- INFORMATION GIVEN:
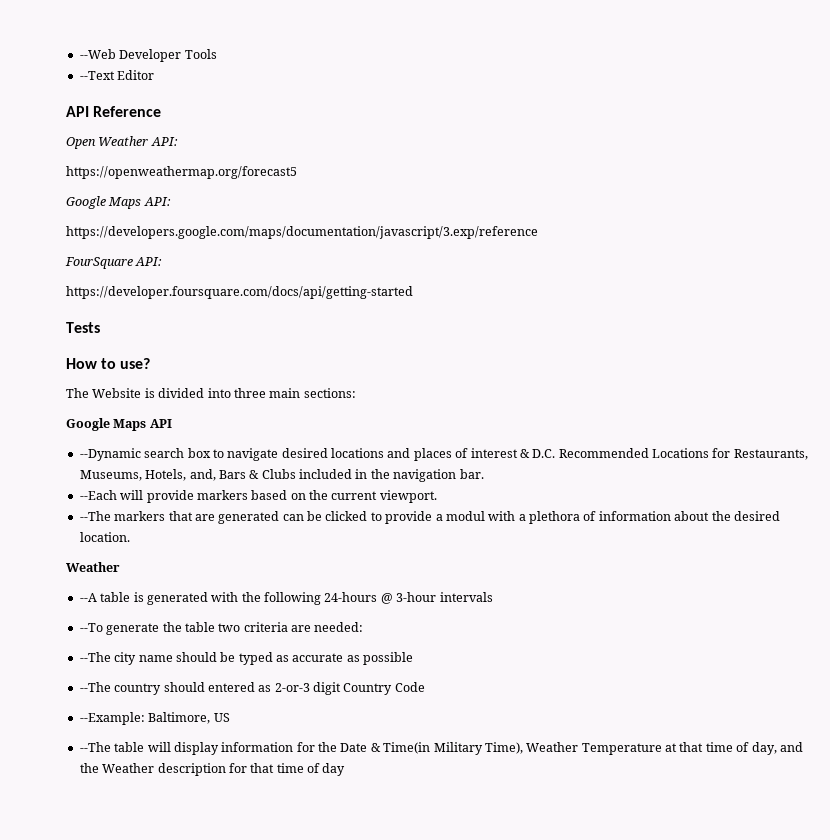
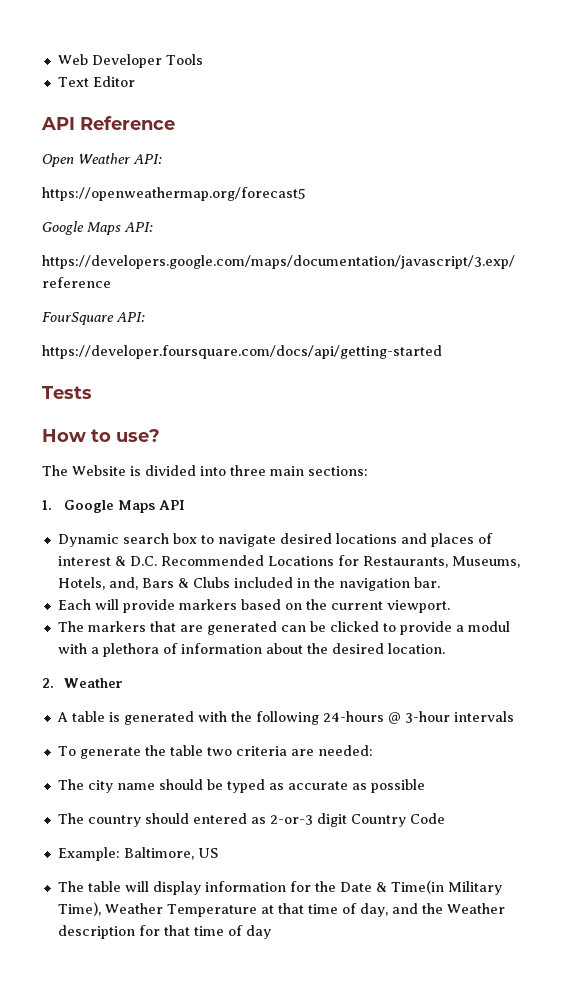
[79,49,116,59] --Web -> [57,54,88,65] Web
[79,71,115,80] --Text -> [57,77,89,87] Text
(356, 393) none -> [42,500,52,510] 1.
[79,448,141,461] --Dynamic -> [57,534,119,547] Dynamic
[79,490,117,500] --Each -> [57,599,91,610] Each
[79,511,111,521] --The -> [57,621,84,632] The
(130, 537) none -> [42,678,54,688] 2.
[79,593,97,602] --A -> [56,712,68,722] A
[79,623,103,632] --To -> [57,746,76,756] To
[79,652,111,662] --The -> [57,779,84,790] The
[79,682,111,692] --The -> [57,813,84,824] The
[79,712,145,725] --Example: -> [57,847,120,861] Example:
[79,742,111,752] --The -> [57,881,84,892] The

---

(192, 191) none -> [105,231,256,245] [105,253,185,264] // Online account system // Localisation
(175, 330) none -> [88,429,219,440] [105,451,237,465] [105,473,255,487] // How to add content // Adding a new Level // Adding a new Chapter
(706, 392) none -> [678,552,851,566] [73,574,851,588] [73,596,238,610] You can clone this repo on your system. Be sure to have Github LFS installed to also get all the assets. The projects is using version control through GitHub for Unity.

...

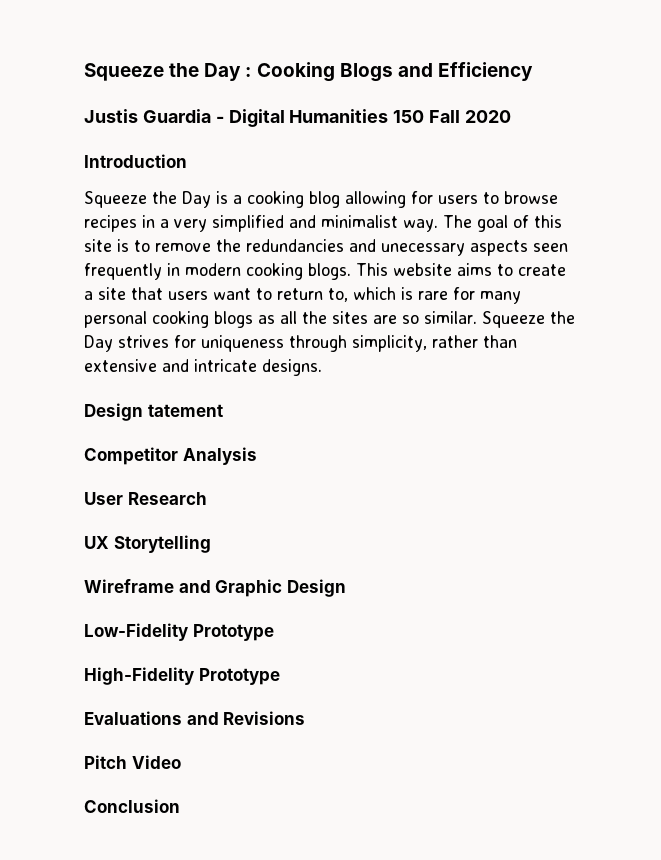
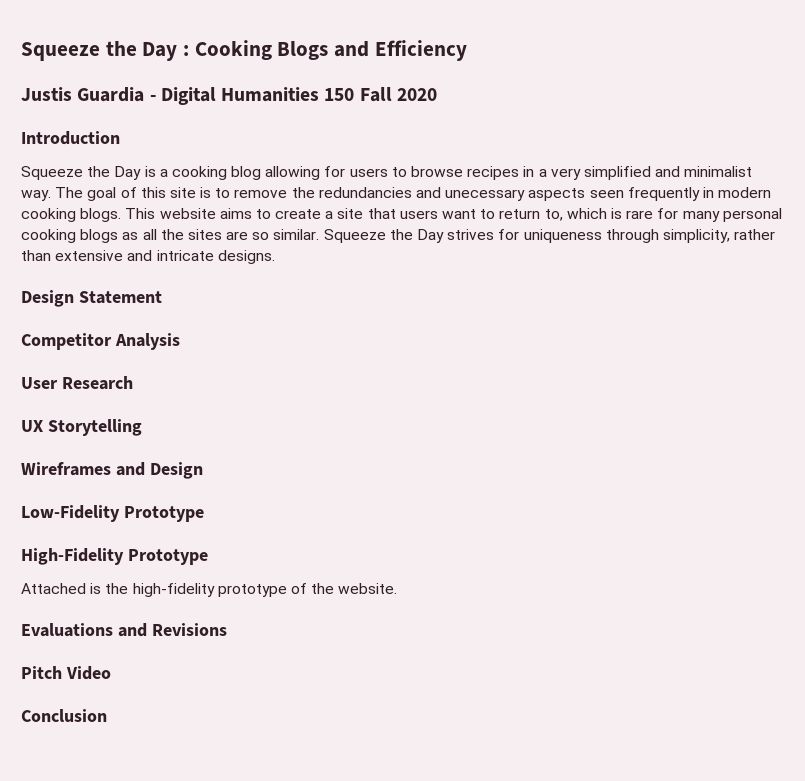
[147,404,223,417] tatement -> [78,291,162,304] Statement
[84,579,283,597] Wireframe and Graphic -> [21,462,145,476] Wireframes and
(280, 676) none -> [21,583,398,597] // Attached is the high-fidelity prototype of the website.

- WORK REQUEST:
Report all lines above with "system".

- FINISHED EXERCISE:
(192, 191) none -> [105,231,256,245] [105,253,185,264] // Online account system // Localisation
(706, 392) none -> [678,552,851,566] [73,574,851,588] [73,596,238,610] You can clone this repo on your system. Be sure to have Github LFS installed to also get all the assets. The projects is using version control through GitHub for Unity.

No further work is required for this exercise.